The other GOSSE’s known to be buried in this plot included Llewellyn’s parents Capt. Josiah GOSSE (c1865 - 28 Apr 1938) and Susanna “Susie” SPARKES (c1868 - 7 Jun 1946). They both died in Vancouver. Frank was Llewellyn’s oldest brother who tragically drowned while working in Alaska when he was only about 26.
IRVINE & ROBSON
Back to Eva ROBSON, who was the member of this family to marry Andrew IRVINE on 17 Aug 1894 in Victoria BC. Andrew was born in the Shetland Islands in 1866, son of John IRVINE and Margaret JOHNSTON. I know nothing about his early life or when he emigrated. Andrew and Eva had 5 children together between 1895 and 1907, some at least on Mayne Island. Some of the others are listed as born in Victoria, but back then the Victoria District encompassed quite a large area including the Gulf Islands, so it’s hard to be certain. But by 1921, most of this IRVINE family was living in Victoria City, except for their oldest son Robert who was living in Vancouver (poised to marry a girl from Washington State the following year and eventually move to California). Andrew worked as a seaman until 1932.

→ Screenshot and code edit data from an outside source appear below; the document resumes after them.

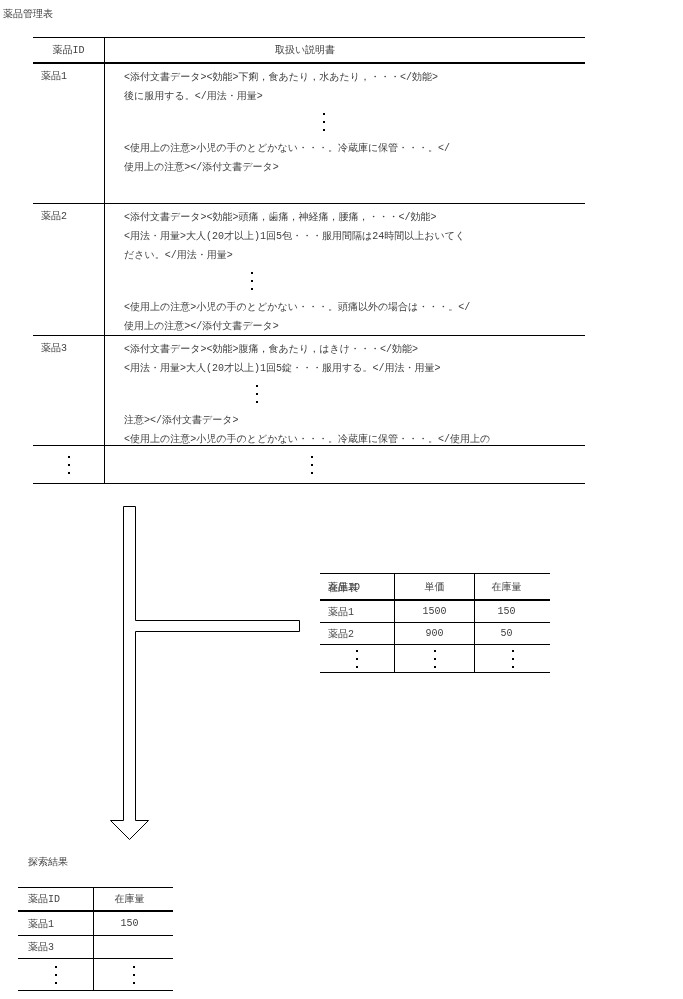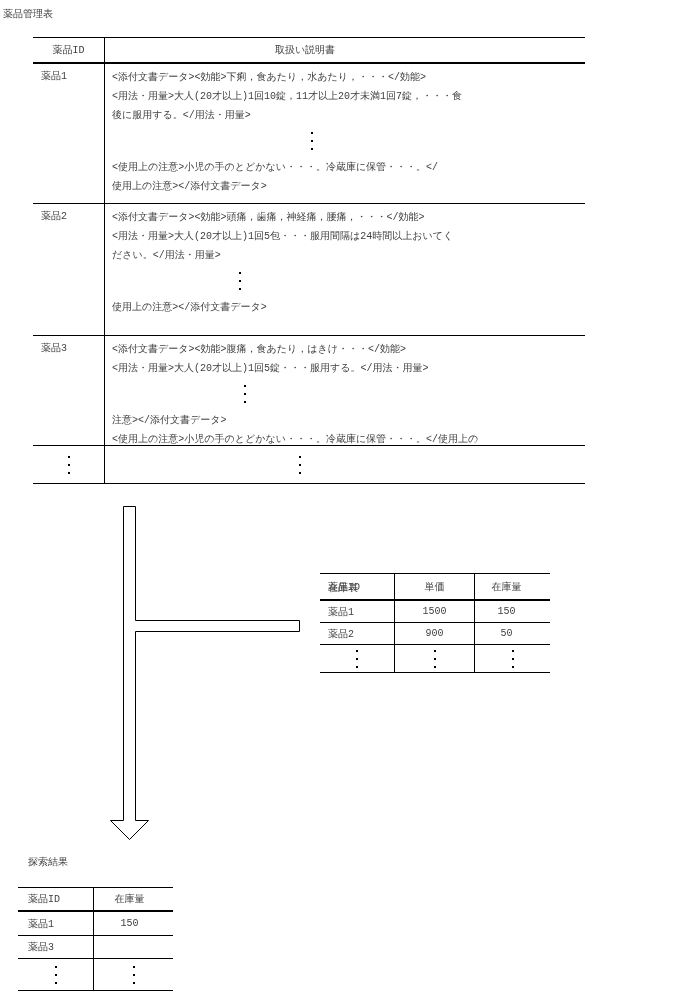--- a/index.html
+++ b/index.html
@@ -13,21 +13,21 @@
 
   
   #main-table{position:absolute;left:33px;top:37px;width:552px;border-top:1px solid #000;}
   .mt-header{display:flex;height:26px;border-bottom:2px solid #000;}
   .mt-c1{width:72px;border-right:1px solid #000;flex-shrink:0;}
   .mt-c2{flex:1;min-width:0;}
   .mt-header .mt-c1{display:flex;align-items:center;justify-content:center;}
   .mt-header .mt-c2{display:flex;align-items:center;justify-content:center;padding-right:80px;}
   .mt-row{display:flex;border-bottom:1px solid #000;}
   .mt-row .mt-c1{padding:6px 0 0 8px;line-height:14px;}
-  .mt-row .mt-c2{padding:4px 4px 0 7px;line-height:19px;}
+  .mt-row .mt-c2{padding:4px 4px 0 7px;line-height:19px;margin-left:12px;}
   .mt-row1{height:140px;}
   .mt-row2{height:132px;}
   .mt-row3{height:110px;}
   .mt-dots-row{height:38px;}
   .mt-dots-row .mt-c1{display:flex;align-items:center;justify-content:center;padding:0;}
   .mt-dots-row .mt-c2{display:flex;align-items:center;padding:0;}
 
   
   .vdots{display:inline-flex;flex-direction:column;align-items:center;}
   .vdots i{display:block;width:2px;height:2px;background:#000;margin:3px 0;}
@@ -76,21 +76,20 @@
   <div id="main-table">
     <div class="mt-header">
       <div class="mt-c1">薬品ID</div>
       <div class="mt-c2">取扱い説明書</div>
     </div>
 
     <div class="mt-row mt-row1">
       <div class="mt-c1">薬品1</div>
       <div class="mt-c2">
         <div class="specline">&lt;添付文書データ&gt;&lt;効能&gt;下痢，食あたり，水あたり，・・・&lt;/効能&gt;</div>
-        <div class="specline">&lt;用法・用量&gt;大人(20才以上)1回10錠，11才以上20才未満1回7錠，・・・食</div>
         <div class="specline">後に服用する。&lt;/用法・用量&gt;</div>
         <div class="vdots-wrap dots-r1"><span class="vdots">
               <i></i>
               <i></i>
               <i></i>
             </span></div>
         <div class="specline">&lt;使用上の注意&gt;小児の手のとどかない・・・。冷蔵庫に保管・・・。&lt;/</div>
         <div class="specline">使用上の注意&gt;&lt;/添付文書データ&gt;</div>
       </div>
     </div>
@@ -99,20 +98,21 @@
       <div class="mt-c1">薬品2</div>
       <div class="mt-c2">
         <div class="specline">&lt;添付文書データ&gt;&lt;効能&gt;頭痛，歯痛，神経痛，腰痛，・・・&lt;/効能&gt;</div>
         <div class="specline">&lt;用法・用量&gt;大人(20才以上)1回5包・・・服用間隔は24時間以上おいてく</div>
         <div class="specline">ださい。&lt;/用法・用量&gt;</div>
         <div class="vdots-wrap dots-r2"><span class="vdots">
               <i></i>
               <i></i>
               <i></i>
             </span></div>
+        <div class="specline">&lt;使用上の注意&gt;小児の手のとどかない・・・。頭痛以外の場合は・・・。&lt;/</div>
         <div class="specline">使用上の注意&gt;&lt;/添付文書データ&gt;</div>
       </div>
     </div>
 
     <div class="mt-row mt-row3">
       <div class="mt-c1">薬品3</div>
       <div class="mt-c2">
         <div class="specline">&lt;添付文書データ&gt;&lt;効能&gt;腹痛，食あたり，はきけ・・・&lt;/効能&gt;</div>
         <div class="specline">&lt;用法・用量&gt;大人(20才以上)1回5錠・・・服用する。&lt;/用法・用量&gt;</div>
         <div class="vdots-wrap dots-r3"><span class="vdots">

A final side note to the IRVINE name: Terry's father was named William Irvine "Bill" BOORMAN, and we're still not certain where his middle name came from. Bill BOORMAN'a father (Harry Eustace Boorman) and Eva (Robson) IRVINE were first cousins on Harry's mother's side. But why would Harry name his first born son after the husband of a first cousin? There must be more to that story!
These families of Terry's certainly didn’t go in for a lot of memorial showmanship, but no doubt it was much more affordable that way. The cemetery records have been very helpful in tracing the lives as well as the deaths of these Victoria relatives.